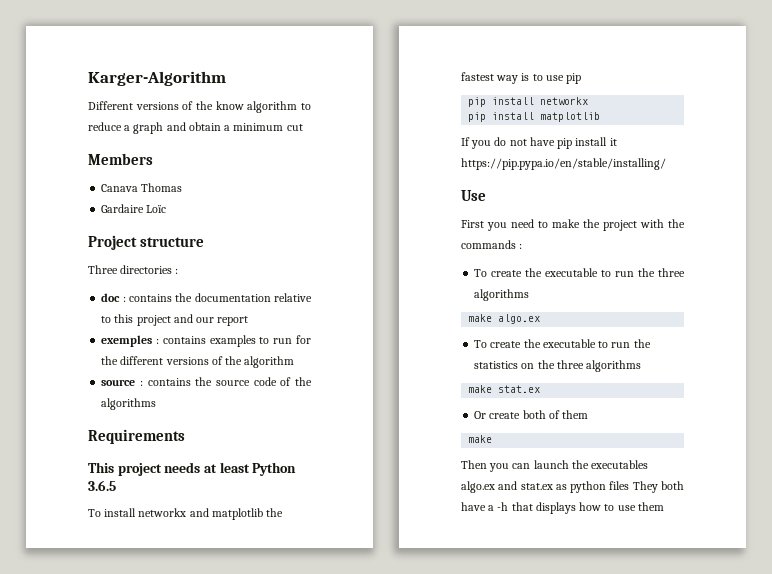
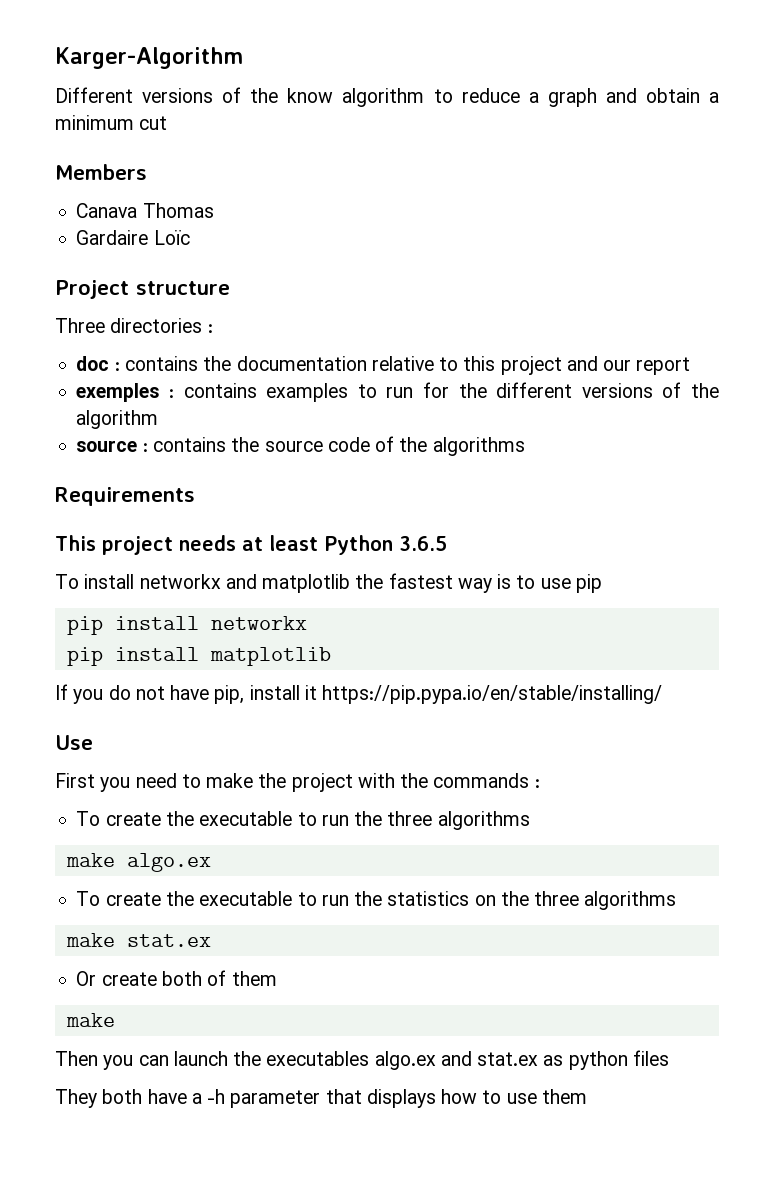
[557,138,573,149] pip -> [214,685,245,704] pip,
(630, 485) none -> (669, 1058) //
(509, 506) none -> [230,1090,321,1108] parameter

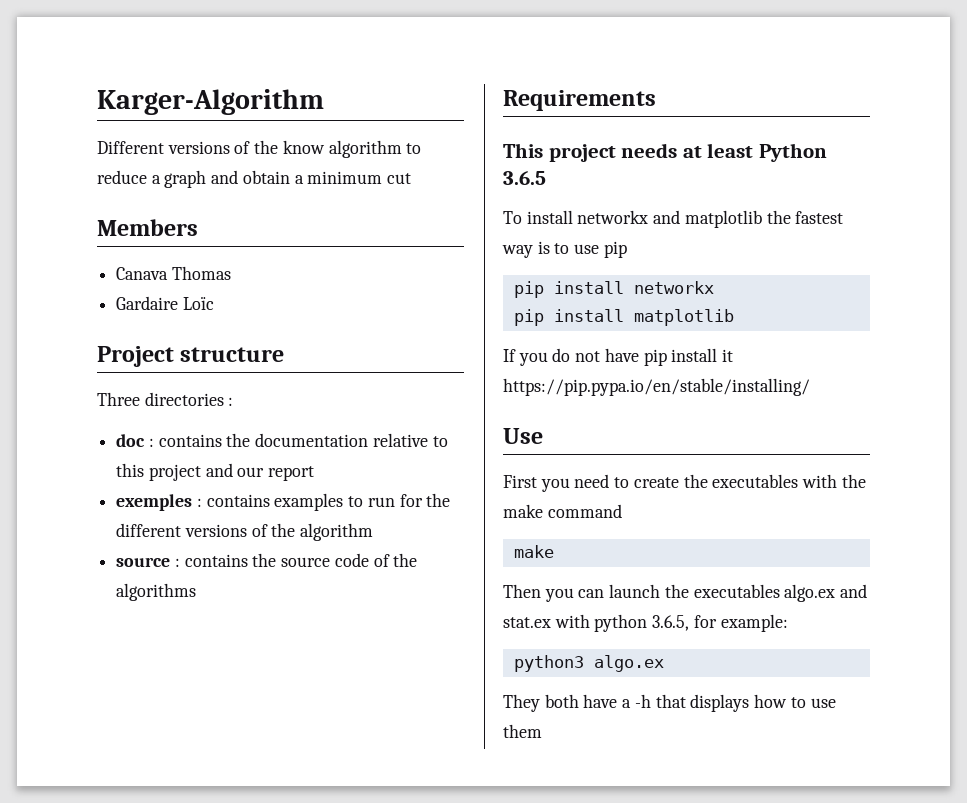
[214,685,245,704] pip, -> [643,349,667,366] pip
[206,773,540,792] [76,811,530,830] [65,853,211,872] [76,891,677,910] [65,933,211,947] [76,970,277,986] make the project with the commands : // To create the executable to run the three algorithms // make algo.ex // To create the executable to run the statistics on the three algorithms // make stat.ex // Or create both of them -> [633,474,866,488] [503,504,622,518] create the executables with the make command
[543,1050,669,1070] as python files -> [554,614,788,632] [513,655,664,672] with python 3.6.5, for example: // python3 algo.ex
[230,1090,321,1108] parameter -> (651, 701) none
_ _ _
- [About this task]: Exclude the pictures and print the rest of the data exactly.

- [Response to the exercise]:
[557,138,573,149] pip -> [214,685,245,704] pip,
(630, 485) none -> (669, 1058) //
(509, 506) none -> [230,1090,321,1108] parameter

[214,685,245,704] pip, -> [643,349,667,366] pip
[206,773,540,792] [76,811,530,830] [65,853,211,872] [76,891,677,910] [65,933,211,947] [76,970,277,986] make the project with the commands : // To create the executable to run the three algorithms // make algo.ex // To create the executable to run the statistics on the three algorithms // make stat.ex // Or create both of them -> [633,474,866,488] [503,504,622,518] create the executables with the make command
[543,1050,669,1070] as python files -> [554,614,788,632] [513,655,664,672] with python 3.6.5, for example: // python3 algo.ex
[230,1090,321,1108] parameter -> (651, 701) none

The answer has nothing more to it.